Back when I served on the Board of the Health and Hospitals Corporation, there were stories of voluntary hospitals like NYU Medical Center routinely making it virtually impossible for the uninsured to access their facilities or, if they did inadvertently find an emergency room, (NYU at one point had a sign so small that no one could find it) they were given only the most basic services and then told to get care from a municipal hospital. This is particularly egregious because the voluntary hospitals (all are nonprofit) are big users of the so-called Bad Debt and Charity pool from the state. Established primarily to allow hospitals to treat uninsured patients, for many of the large teaching hospitals it's being used as a "stop loss" device when well-heeled patients refuse to pay. Theoretically, the pool could be used to cover hospital costs if Donald Trump refused to pay his bill.

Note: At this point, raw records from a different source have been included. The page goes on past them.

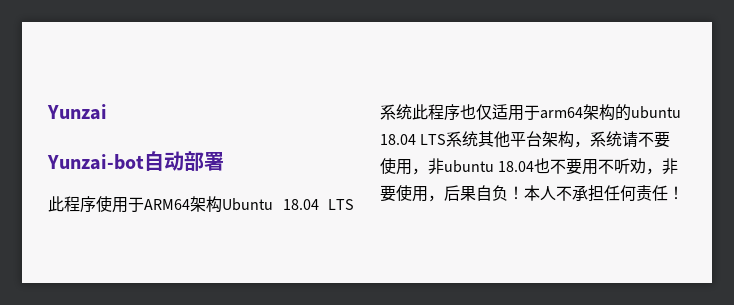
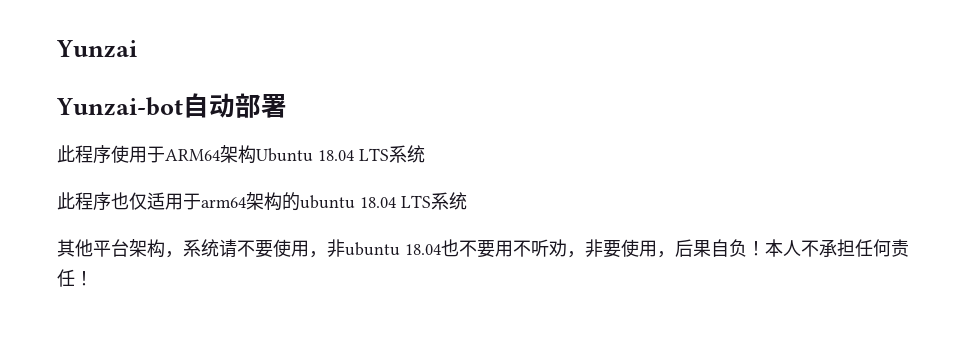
(412, 112) none -> (425, 154) //
(479, 139) none -> (467, 201) //

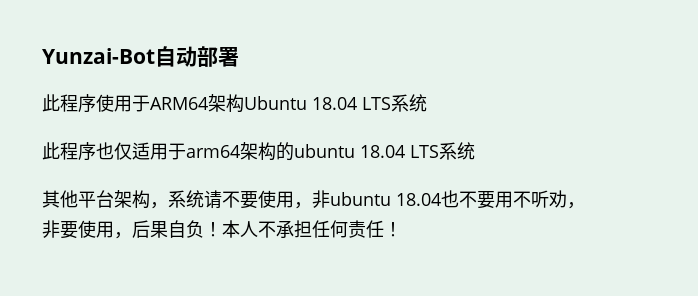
[56,40,137,58] [56,97,183,116] Yunzai // Yunzai-bot -> [42,48,155,64] Yunzai-Bot

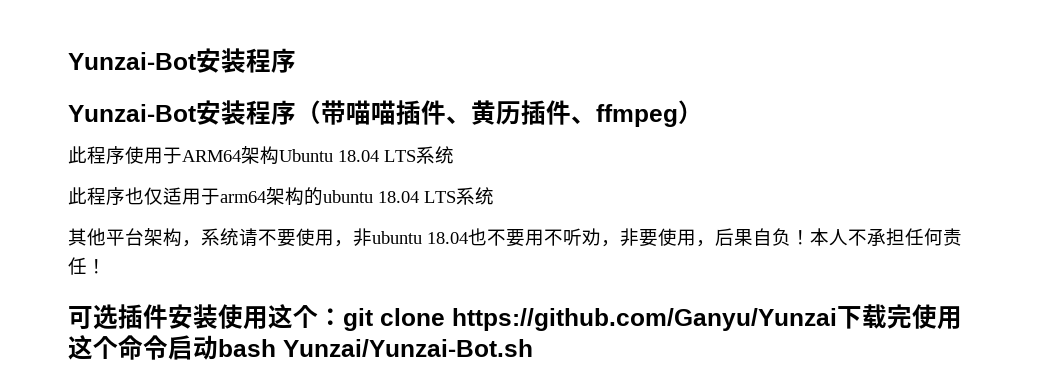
[42,46,239,67] Yunzai-Bot自动部署 -> [68,48,296,73] [68,100,703,127] Yunzai-Bot安装程序 // Yunzai-Bot安装程序（带喵喵插件、黄历插件、ffmpeg）
(402, 229) none -> [68,304,962,331] [68,335,533,360] // 可选插件安装使用这个：git clone https://github.com/Ganyu/Yunzai下载完使用这个命令启动bash Yunzai/Yunzai-Bot.sh

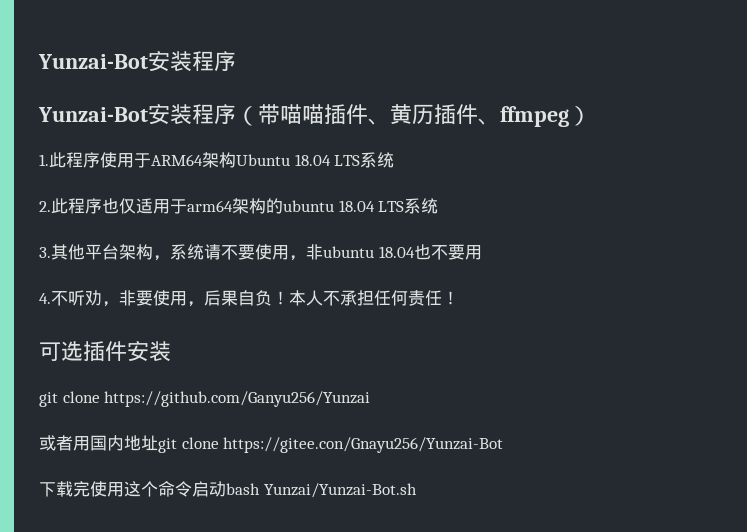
(703, 112) none -> [39,154,49,166] 1.
(454, 155) none -> [39,201,51,212] 2.
(494, 196) none -> [39,247,51,258] 3.
(544, 237) none -> [39,293,51,304] // 4.
[218,304,837,331] 使用这个：git clone https://github.com/Ganyu/Yunzai -> [39,391,371,407] [39,435,504,453] // git clone https://github.com/Ganyu256/Yunzai // 或者用国内地址git clone https://gitee.con/Gnayu256/Yunzai-Bot //

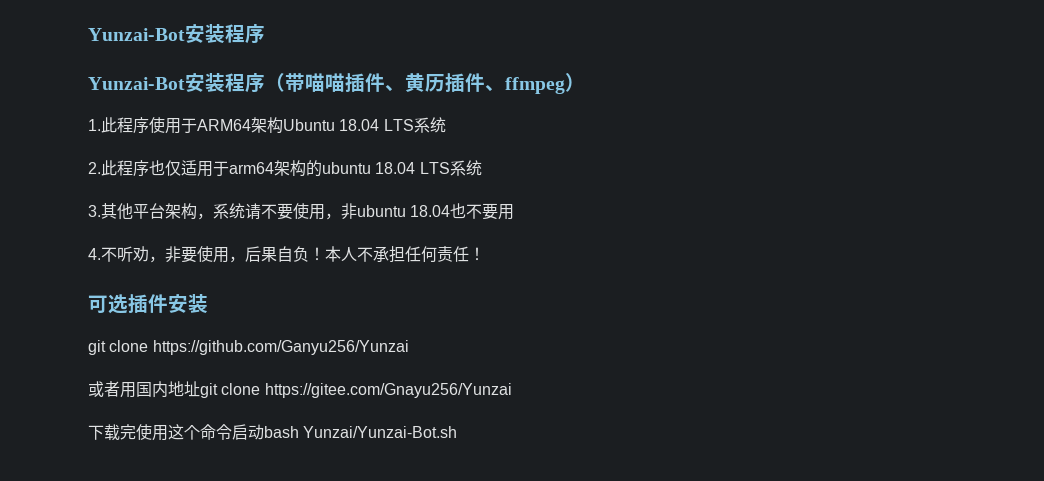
[223,437,504,453] https://gitee.con/Gnayu256/Yunzai-Bot -> [264,383,512,398] https://gitee.com/Gnayu256/Yunzai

Sen. Charles Grassley (R-Iowa) has raised an even more significant issue: Should we allow charitable -- thus tax exempt -- status to institutions that won't treat the poor and yet pay their executives corporate level salaries? The Post article nails it. Bellevue treated over 168,000 uninsured patients in 2007. NYU, right next door, and with more beds, treated less than 9,000. On top of that, NYU drew down $4.5 million in bad debt and charity support from the state in 2007.

It's great to have the New York Post making points that have all too often only been raised by advocates who are rarely listened to. My coffee cup toast -- to Carl Campanile and the New York Post.